» Stored data
***
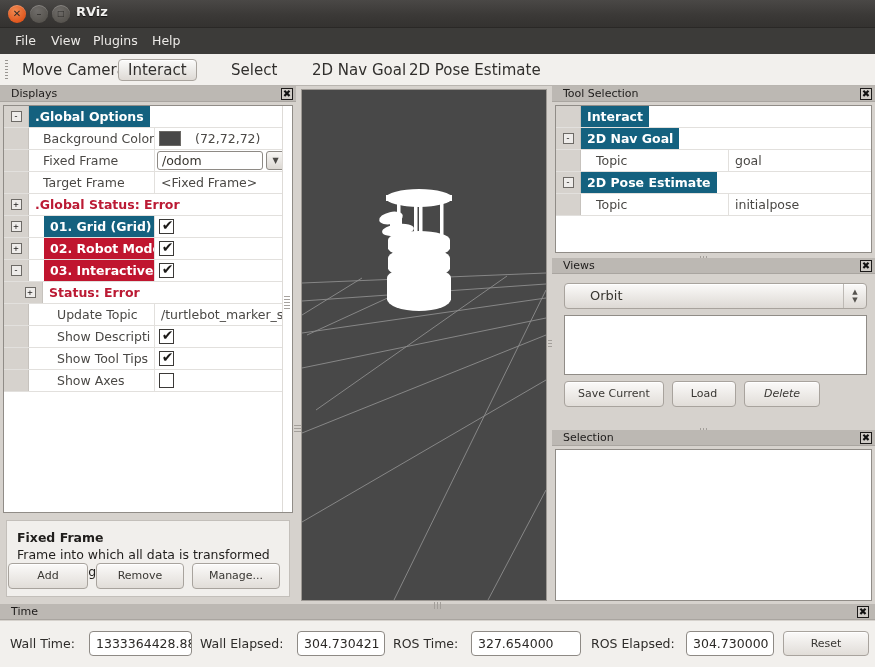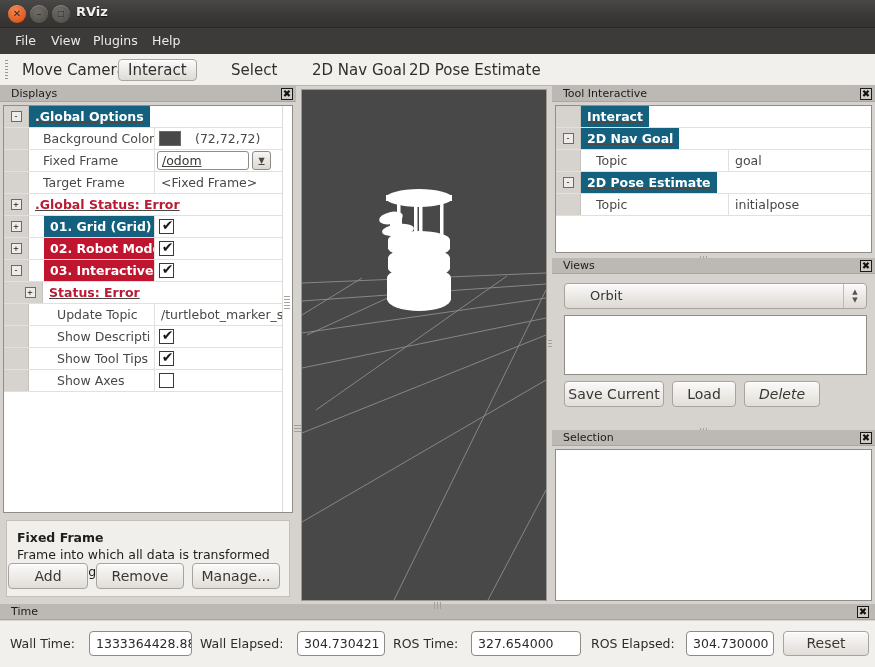"Tool Interactive" span { text: Interactive -> Selection }
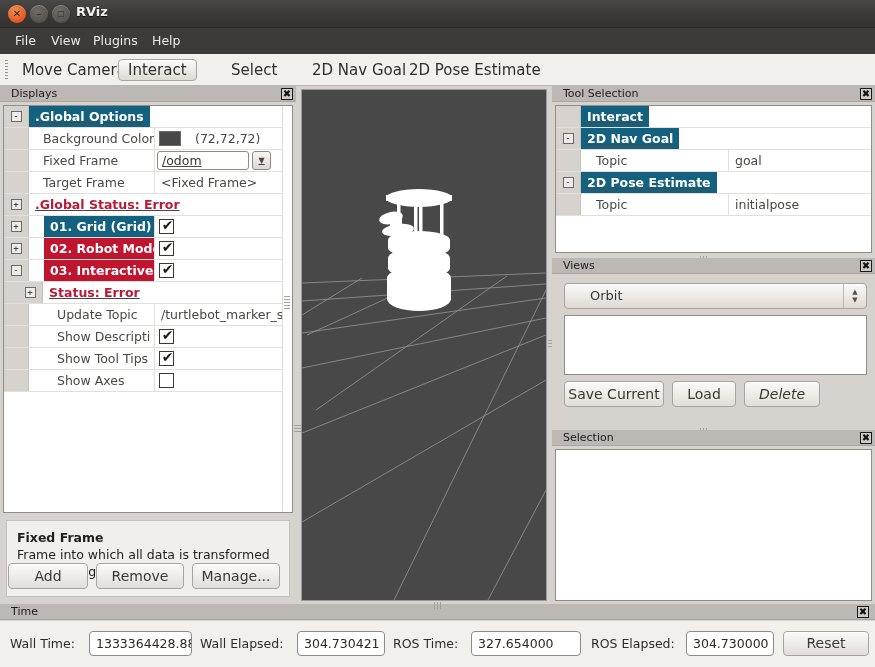".Global Options" .trow.header .tcell-name { text-decoration: underline -> none }
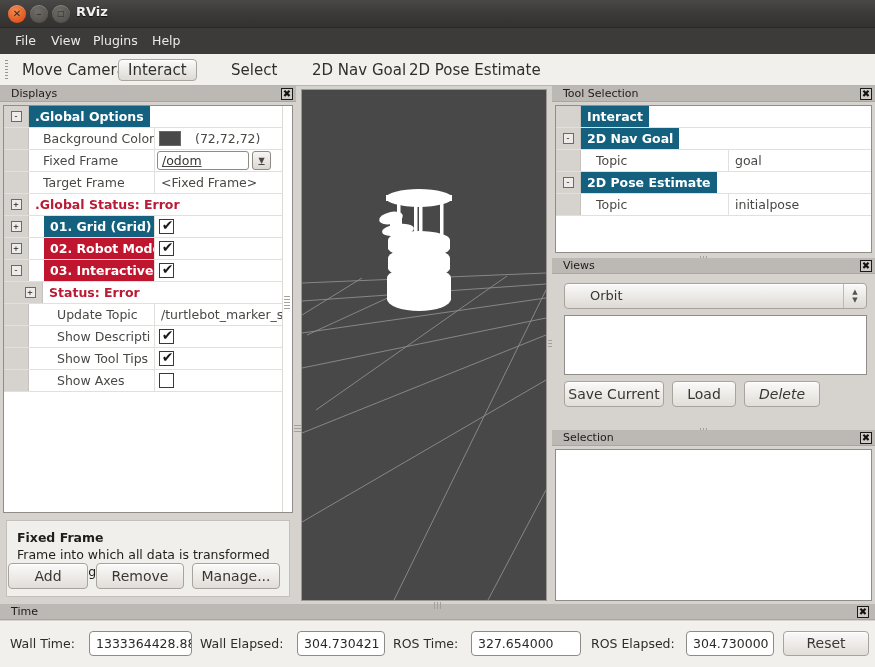"/odom" div.tcell-val { padding-right: 21px -> 7px; text-decoration: underline -> none }
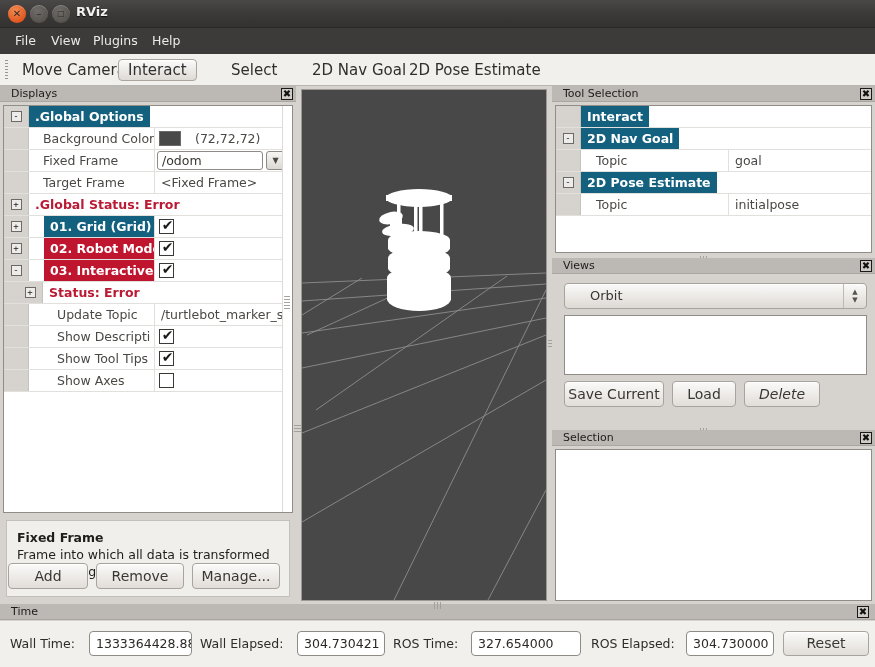"Save Current" .btn { font-size: 14px -> 11px }
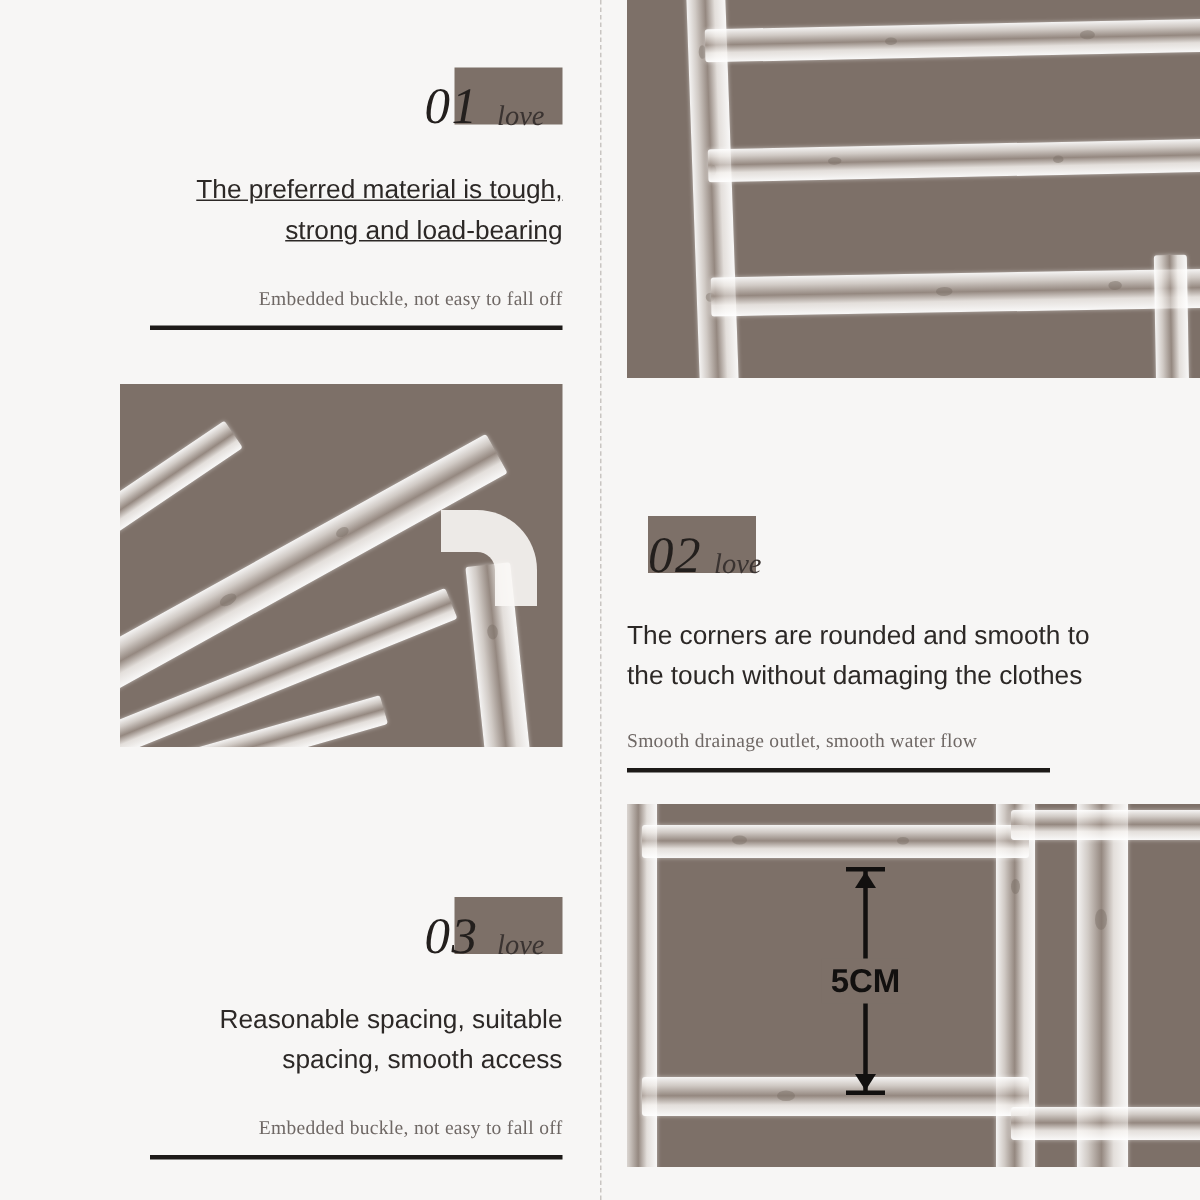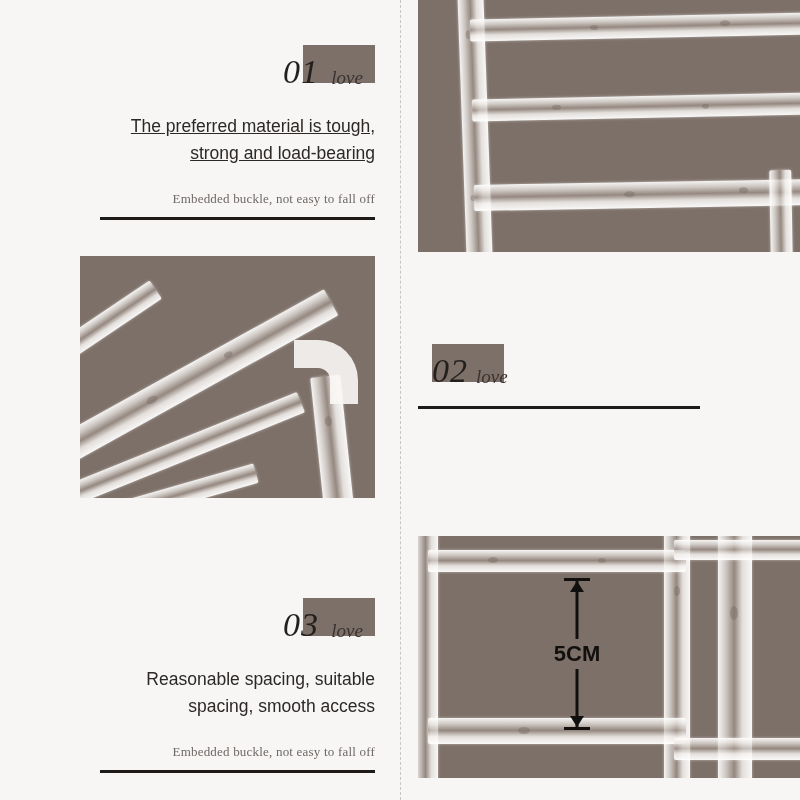"The corners are rounded and" div.headline { html: none -> <div>The corners are rounded and smooth to the touch without damaging the clothes</div> }
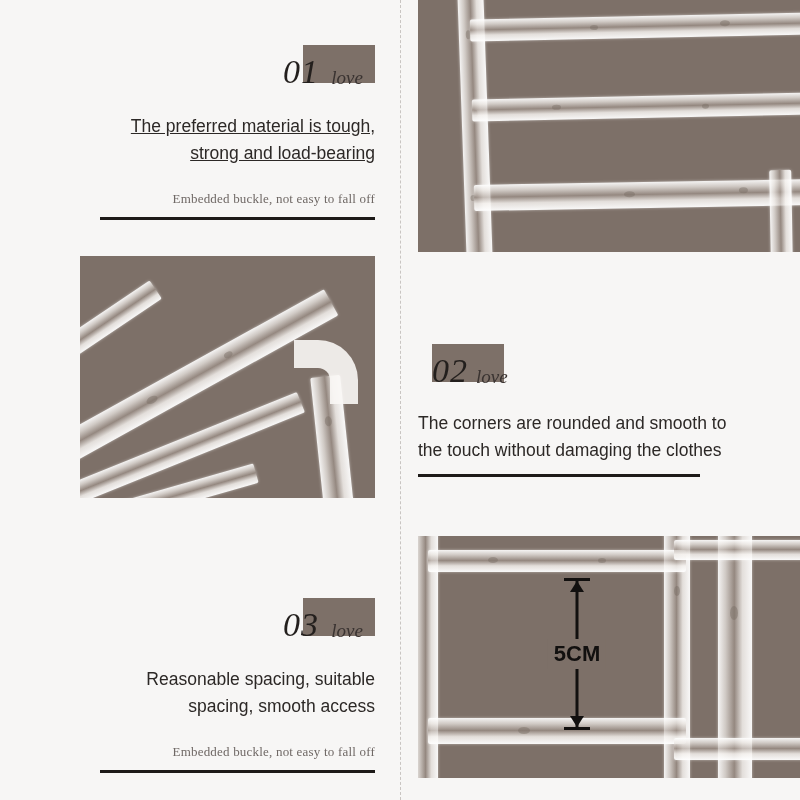"Smooth drainage outlet, smooth water" div.subline { html: none -> <div>Smooth drainage outlet, smooth water flow</div> }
***
» WHAT THE TASK REQUIRES
Keep every word of the lines above unchanged in the copy, and omit the pictures.

» TASK RESULT
"Tool Interactive" span { text: Interactive -> Selection }
".Global Options" .trow.header .tcell-name { text-decoration: underline -> none }
"/odom" div.tcell-val { padding-right: 21px -> 7px; text-decoration: underline -> none }
"Save Current" .btn { font-size: 14px -> 11px }
"The corners are rounded and" div.headline { html: none -> <div>The corners are rounded and smooth to the touch without damaging the clothes</div> }
"Smooth drainage outlet, smooth water" div.subline { html: none -> <div>Smooth drainage outlet, smooth water flow</div> }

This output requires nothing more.